Żeby tego było mało w zawieszeniu przednim pojawił się wahacz (Telelever). BMW postanowiło zatem rozwinąć system opatentowany w 1982 roku przez Anglika Normana Hossacka, który składa się z widelca teleskopowego, wahacza pchanego i amortyzatora. Czas na krótkie wyjaśnienie zasady jego działania – widelec jest wyłącznie elementem prowadzącym koło nie posiada wewnątrz sprężyna. Amortyzator zamocowany jest pomiędzy wahaczem a główką ramy motocykla i ze względu na zmianę odległości, a także kątów pomiędzy elementami zawieszenia w trakcie jego pracy, dolna półka widelca połączona jest z wahaczem przy pomocy złącza kulowego. Rozwiązanie to znacznie poprawiło stabilność motocykla podczas hamowania oraz przyśpieszania, na czym najbardziej zależało inżynierom, ale szybko pojawiły się głosy, że znacznie gorzej spisuje się podczas szybkiej jazdy krętymi drogami. Oczywiście rozwiązanie to nie jest pozbawione wad – brak nurkowania może wpływać na słabsze czucie przodu, co z kolei może doprowadzić do blokowania przedniego koła podczas hamowania, ale o tym inżynierowie z Bawarii również pomyśleli, ponieważ R 1100GS wyposażony był opcjonalnie w układ ABS.

Z tyłu z kolei bawarscy inżynierowie postawili na jednoramienny wahacz koła tylnego (paralever), czyli rozwiązanie, które łączy w sobie układ przeniesienia napędu wraz z funkcją amortyzatora. Dodatkowo pozwalał on znacznie zmniejszyć masę, ale również bardzo trafnie zapobiegał zjawisku osiadania motocykla w momencie zamknięcia przepustnicy.

Wady też muszą być

Niestety nie obyło się bez porządnych wtop. Największą była skrzynia biegów, którą łatwo było uszkodzić podczas szybkiej jazdy po dziurach. Źle zaprojektowany uchwyt ramy pomocniczej potrafił wyrwać z obudowy skrzyni biegów prawe mocowanie. Szybko jednak na rynku pojawiły się opcjonalne wzmocnienia i sprawa została rozwiązana. BMW zawsze miało to szczęście, że na wiele wad produkcyjnych natychmiast pojawiało się mnóstwo akcesoryjnych rozwiązań, które oferowane są przez topowych producentów akcesoriów. Dodatkowo po przekroczeniu magicznego przebiegu wynoszącego 100 000 km pojawiały się luzy na osi przepustnic, co mogło prowadzić do trudności w synchronizacji oraz do zwiększenia hałasu ich pracy.

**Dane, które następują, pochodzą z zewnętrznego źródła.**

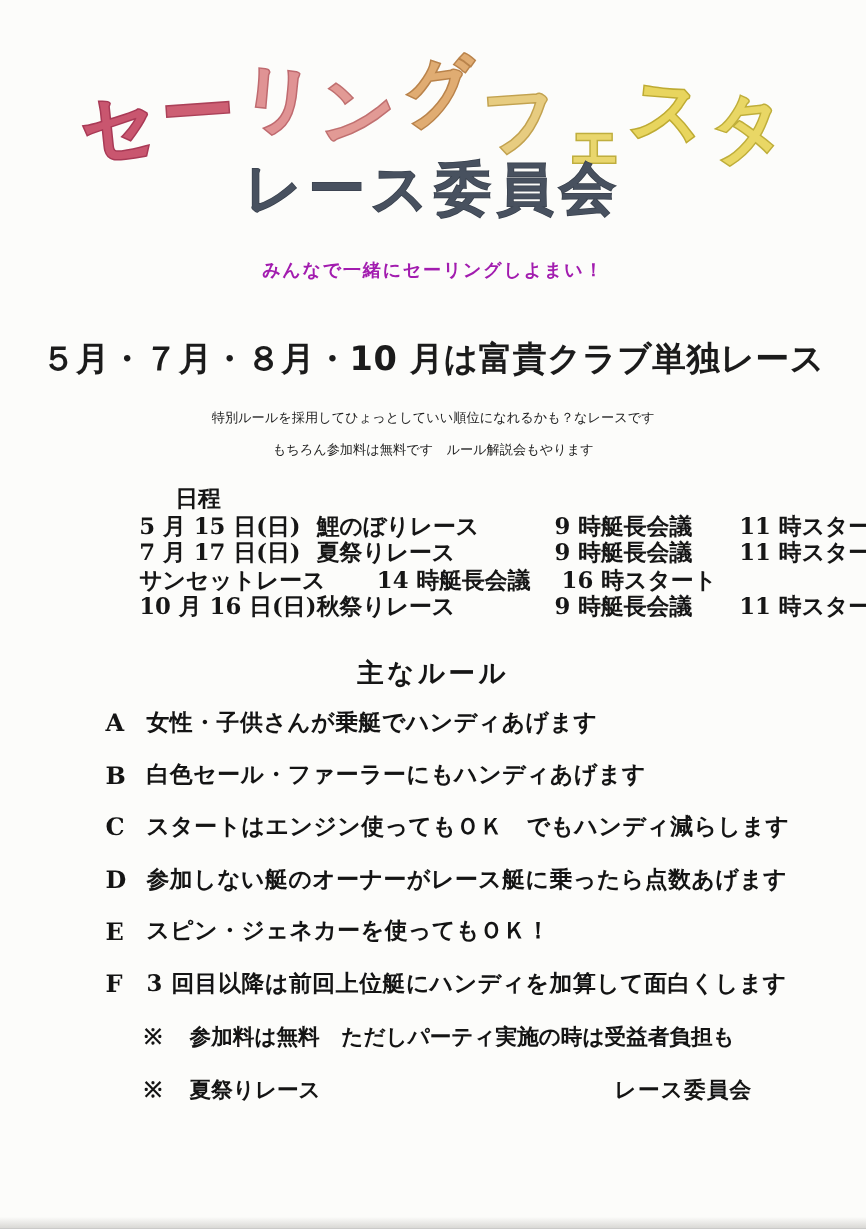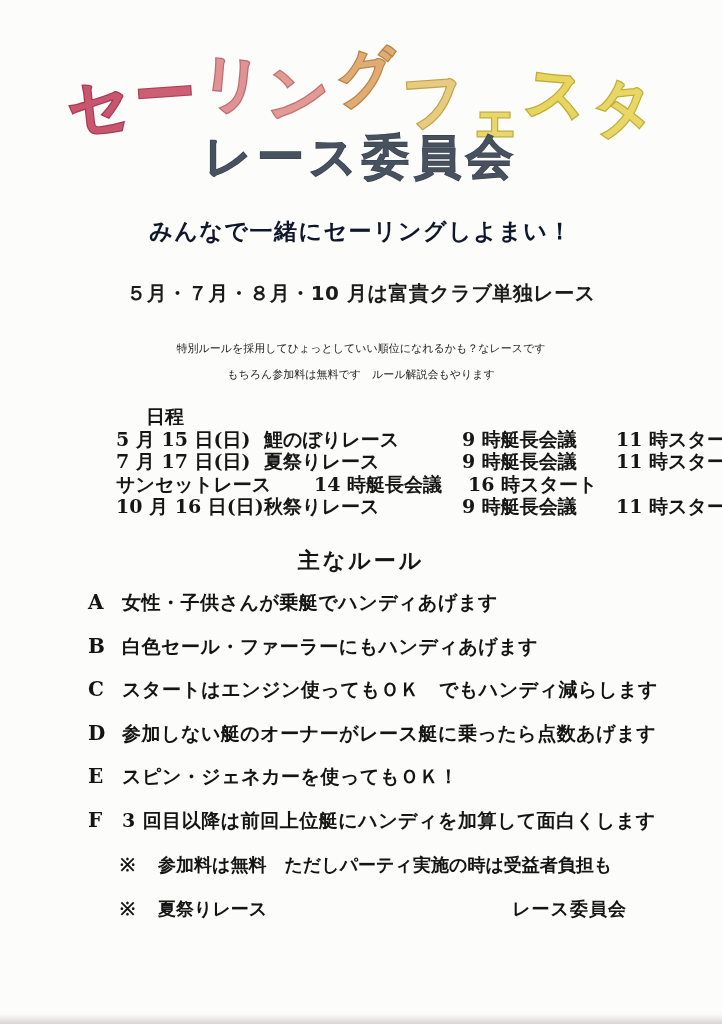"みんなで一緒にセーリングしよまい！" .tagline { color: #0f172a -> #a21caf; font-size: 23px -> 15px }
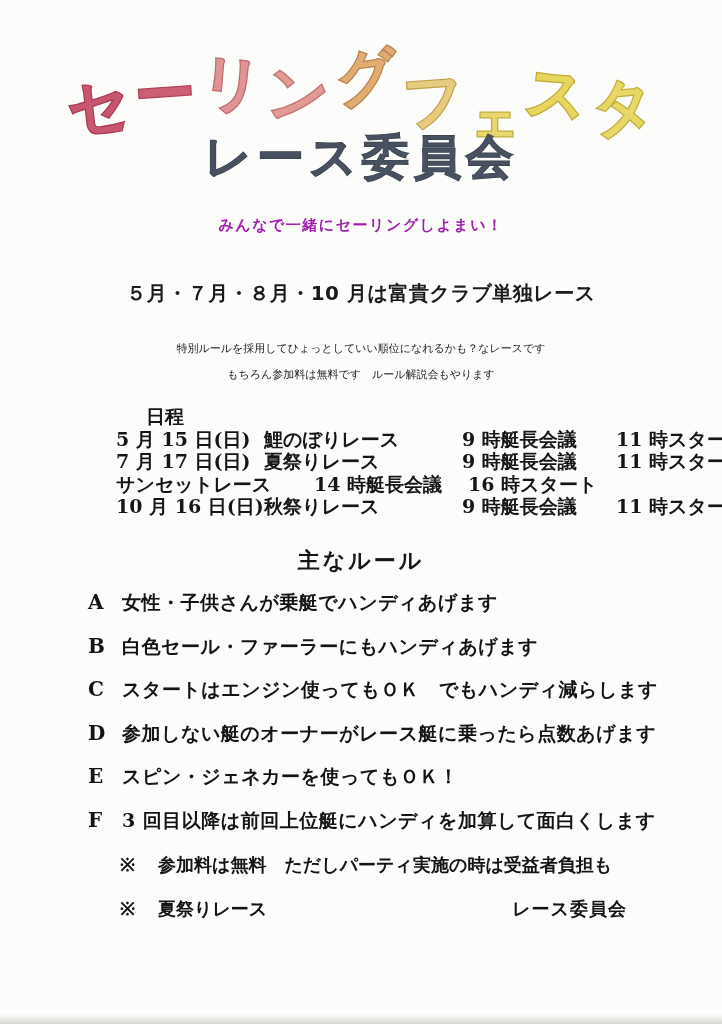"５月・７月・８月・10 月は富貴クラブ単独レース" .months-line { font-size: 20px -> 28px }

Warto również być świadomym, że zespół napędowy charakteryzuje się sporym luzem, co jest efektem przestrzeni  wszystkich kół zębatych oraz przekładni kątowej. Finalnie wpływa to nieco na nerwowość motocykla przy zmianach obciążenia silnika i powoduje obawy świeżych nabywców R 1100GS. Do najlepszych nie należy również zawieszenie. O ile amortyzatory potrafią dawać spory komfort jazdy bez zbędnego bujania, o tyle podczas dynamicznej jazdy po dziurach lubią dobijać – szczególnie jest to widoczne w części przedniej. W pierwszych latach produkcji GS opuszczał linie produkcyjną z plastikowym zbiornikiem paliwa. Po roku produkcji Bawarczycy zmienili je na metalowe, dzięki czemu przyczepienie klasycznego tankbaga jest bardzo proste i nie wymaga kłopotliwego mocowania za pomocą materiałowych pasków. W przypadku plastikowych przyklejenie nawet najprostszej naklejki było praktycznie niemożliwe, a na obudowie praktycznie natychmiast pojawiały się brzydko wyglądające pęcherzyki.

Motocykl na wyprawę? Oczywiście, że BMW R1100 GS

BMW R1100 GS został stworzony do pokonywania długich tras i zdecydowanie udowadniał to na każdym kroku nie tylko samą konstrukcją, ale również wieloma prostymi rozwiązaniami. Co prawda można bardzo mocno narzekać na brak szóstego biegu, ale spalanie na poziomie 5 litrów w kooperacji z 22 litrowym zbiornikiem paliwa pozwala na pokonanie ponad 400 kilometrów. Jednakże średnie spalanie jest bardzo ciężko jednoznacznie określić, gdyż zależało one zarówno od poziomu załadowania, jak i samej ręki kierowcy.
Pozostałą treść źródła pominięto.